When an employee commits a dishonest offence and acts deceitfully, it is accepted that a reasonable employer will lose trust in such employee as the misconduct demonstrates untrustworthiness which makes the employee unreliable and a continued employment relationship intolerable. Such conduct poses an operational problem for the employer as it makes it difficult to trust the employee.

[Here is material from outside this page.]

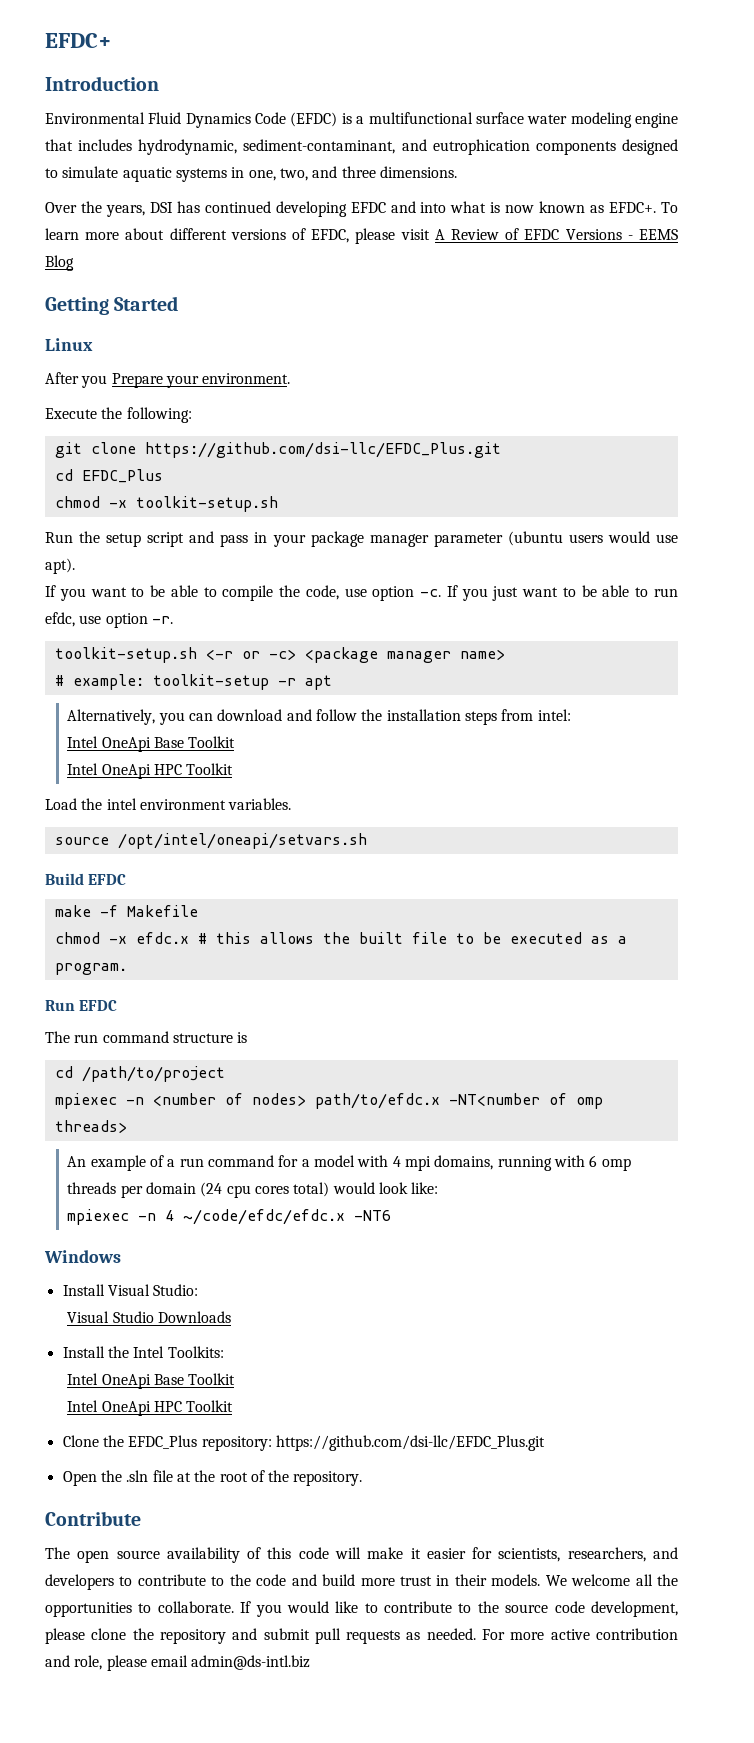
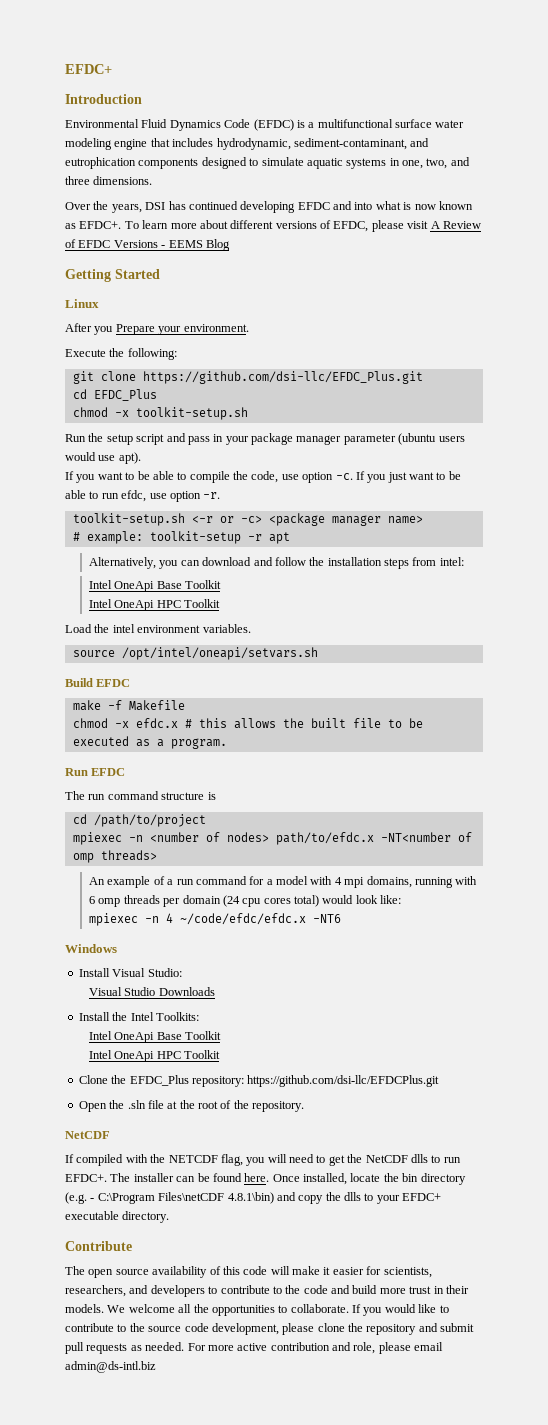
[275,1435,545,1451] https://github.com/dsi-llc/EFDC_Plus.git -> [247,1075,440,1087] https://github.com/dsi-llc/EFDCPlus.git
(363, 1478) none -> [65,1131,110,1139] [65,1154,461,1166] [65,1173,466,1185] [65,1192,442,1204] [65,1211,170,1223] // NetCDF // If compiled with the NETCDF flag, you will need to get the NetCDF dlls to run EFDC+. The installer can be found here. Once installed, locate the bin directory (e.g. - C:\Program Files\netCDF 4.8.1\bin) and copy the dlls to your EFDC+ executable directory.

In the case of Autozone v Dispute Resolution Centre of Motor Industry and Others  JOL 41073 (LAC), such an issue arose. The facts of the case are briefly as follows:
Allen Sikhakhane was employed by Autozone as a driver. He was instructed by the regional manager to employ three casual workers to clean up waste and rubble. In the presence of Sikhakhane, the regional manager informed the casuals that they would each be paid R50 for the work. Once the task was completed, the regional manager, in the presence of the branch manager, instructed Sikhakhane to obtain R150 from the cashier. He requested R180 from the cashier. He only paid R150 to the casual employees. It subsequently came to the branch manager’s attention that Sikhakhane withdrew R180 and only paid over R150. When confronted about the missing R30, Sikhakhane could not provide an explanation but later explained that he had acted out of his own initiative to pay the workers more and had withheld the balance until the work was complete.
Autozone dismissed Sikhakhane for dishonesty (theft, misappropriation of company funds or attempted theft or misappropriation). Sikhakhane lodged an unfair dismissal dispute at the CCMA and testified to the same version. The arbitrator concluded that Autozone had discharged the onus of proving on a balance of probabilities that the dismissal was for a fair reason and was accordingly substantively fair.
Aggrieved by this outcome, Sikhakhane took the matter on review to the Labour Court (LC). He reiterated his version. The appellant argued for the reasonableness of the arbitrator’s award. The LC accepted (without explicitly finding as such) that the misconduct had been proven but made no attempt to analyse the evidence to determine the nature of the transgression.
The LC held that there was no evidence that showed how the conduct for which the employee was found guilty of impacted on the relationship of trust. The LC held that the test is whether the trust relationship has been breached to the extent that it renders a continued employment intolerable. This is a question of fact to be established by evidence. In the absence of such evidence, it was found that the dismissal was unfair. The LC set aside the CCMA’s award and ordered Sikhakhane’s reinstatement to the date of dismissal. It was also ordered that Sikhakhane be issued with a written warning for the misconduct. This indicated that the LC accepted that misconduct had indeed been proven.
Autozone appealed to the Labour Appeal Court (LAC) on the grounds that the LC erred by failing to assess the facts and circumstances of the case and in finding that no evidence was led relating to the breakdown of the trust relationship. Sikhakhane persisted with his denial of dishonesty.
The LAC was tasked with answering the legal question – whether Sikhakhane’s conduct breached the trust relationship so as to render continued employment intolerable.
The LAC held that “undeniably, the evidence on the issue was somewhat thin. Where an employer relies on irreparable harm to the employment relationship to justify a dismissal, it would be prudent to lead evidence to support that claim, unless the conclusion that the trust relationship has broken down is apparent from the nature of the offence or the circumstances of the dismissal. In cases where the offence reveals a stratagem of dishonesty or deceit, it can be accepted that the employer probably will lose trust in the employee, who by reason of his misconduct alone will have demonstrated a degree of untrustworthiness rendering him unreliable and the continuation of the employment relationship intolerable or unfeasible”
It was further held that employees who engage in dishonest or deceitful conduct pose an operational risk to the employer’s business. This operational risk alone would suffice to justify dismissal. In this case, the appellant was entitled to have a driver who would act in good faith and advance and protect the appellant’s interests. Sikhakhanbe’s conduct showed that he was not such a driver. The appellant did not have to present evidence that the trust relationship had been irreparably damaged as the nature of the offence and the manner of its commission were indicative of such a conclusion.
The LAC held that the CCMA’s finding was one which a reasonable decision-maker would reach and set aside the LC’s award. Sikhakhane’s dismissal was declared to have been substantively fair.
Importance of the case
The LAC decision illustrates that an employer need not always present evidence of a breakdown of the trust relationship in order to justify dismissal for dishonesty. If the nature of the offence is such that it would lead to a breakdown in trust, no further evidence would be required. Nevertheless, employers should err on the side of caution and present some evidence of this breakdown.